奴隷少女のあの顔。落ちた陣内に対して、あれほど必死なのだ。
自分と同じ程の年の子が、無理矢理関係を迫ってきた相手に対して、あんな必死で本気な顔を出来るはずがない。
その情報を言い触らしていた北原を完全に否定する訳ではないが、もしかすると何かの勘違いなどがあるのかも知れない。
どちらかと言うと、”本当は北原が嘘をついている”
そちらの方が納得できてしまっていた。
一度確信してしまうと、何故自分はそんな勘違いをしていたのだろうと不思議に思えてくる。それぐらいに奴隷の少女は、アイツに尽していたのだ。
奴隷の少女が落ち着き、それと椎名も落ち着いてきていた。
可哀想な程に憔悴しきっている椎名。
そしてそれを 甲斐甲斐しく世話をする言葉。
優しい声を掛けて、そして相手の言葉もしっかりと聞いてあげている言葉。この子はなんと女子力が高いのだろうと思ったが。これは女子力と言うよりも、母性のような物だろうと思い直す。
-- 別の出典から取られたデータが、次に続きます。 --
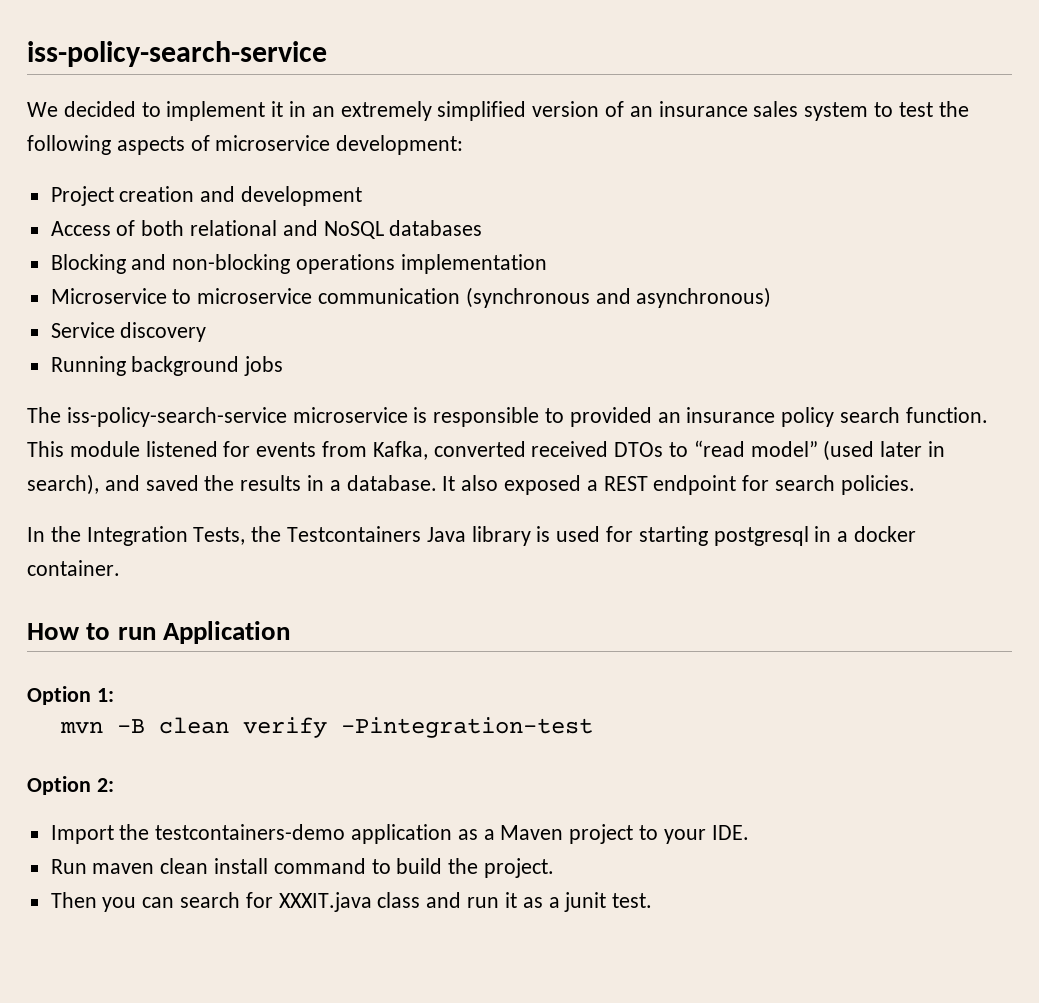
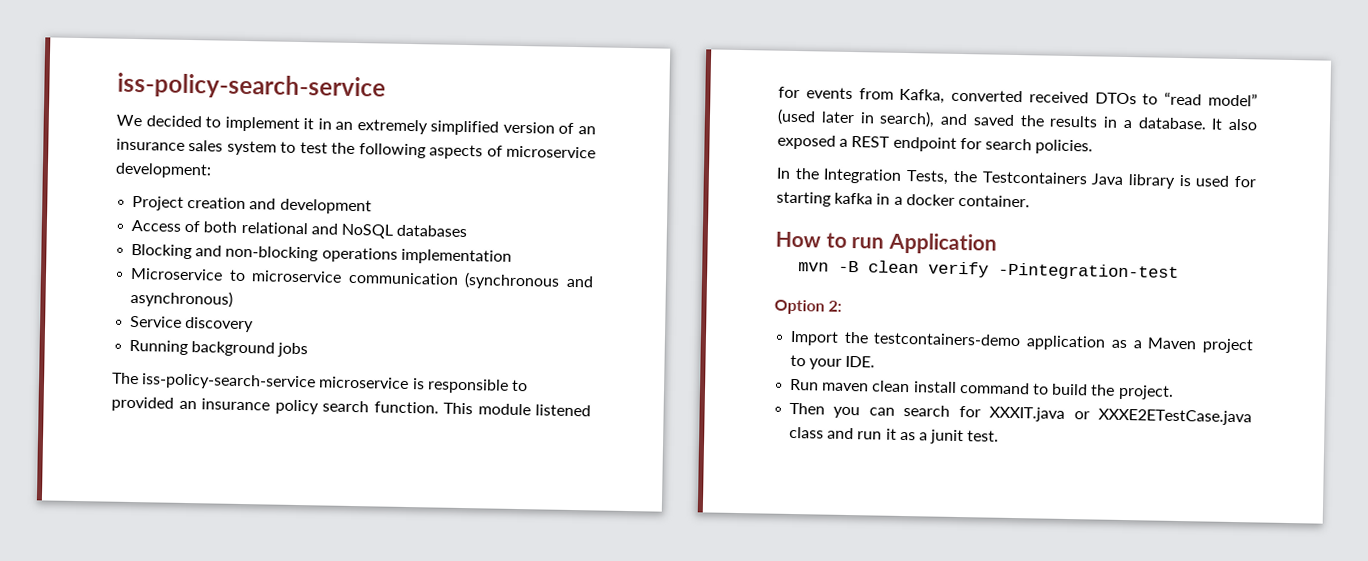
[713,526,809,546] postgresql -> [834,192,874,205] kafka
[27,686,114,705] // Option 1: -> (998, 243) none
(372, 902) none -> [1073,408,1252,426] or XXXE2ETestCase.java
彼女は慈愛に満ちた、母のような神々しい雰囲気を醸し出していた。
もしかすると、彼女の大きな胸はそんな母性の大きさを表しているようにも感じられてくる。
わたしはうっかり不覚にも自分のを見下ろしてしまう。
そして自分の母性の薄さを痛感させられた。
「では、行って来ます」
「そっちお願いね~ガレオスさん」
「あいよ!イブキ様」
今、陣内救出メンバーが崩落した穴へと降りていく。
メンバーは速度重視で、奴隷少女と伊吹に、あとアイツの仲間から背の高い人が一人。
ホントは回復役を連れて行きたいと言っていたが。穴を降りるのはある程度の慣れや運動神経が無いと二重遭難になると言うので、その3人だけとなった。
わたしはその降りていく3人を見ながら、ある事を決めた。
「アイツが戻って来たら、しっかりと謝ろう‥今度はちゃんと‥」
「うん?何か言いましたか唯ちゃん?」
「ううん、何でもない、ちょっと独り言かな、?」
「そうですか」
今度こそ、何があっても謝ろうと心に決めて、わたしはアイツが落ちていった穴を見つめ続けた。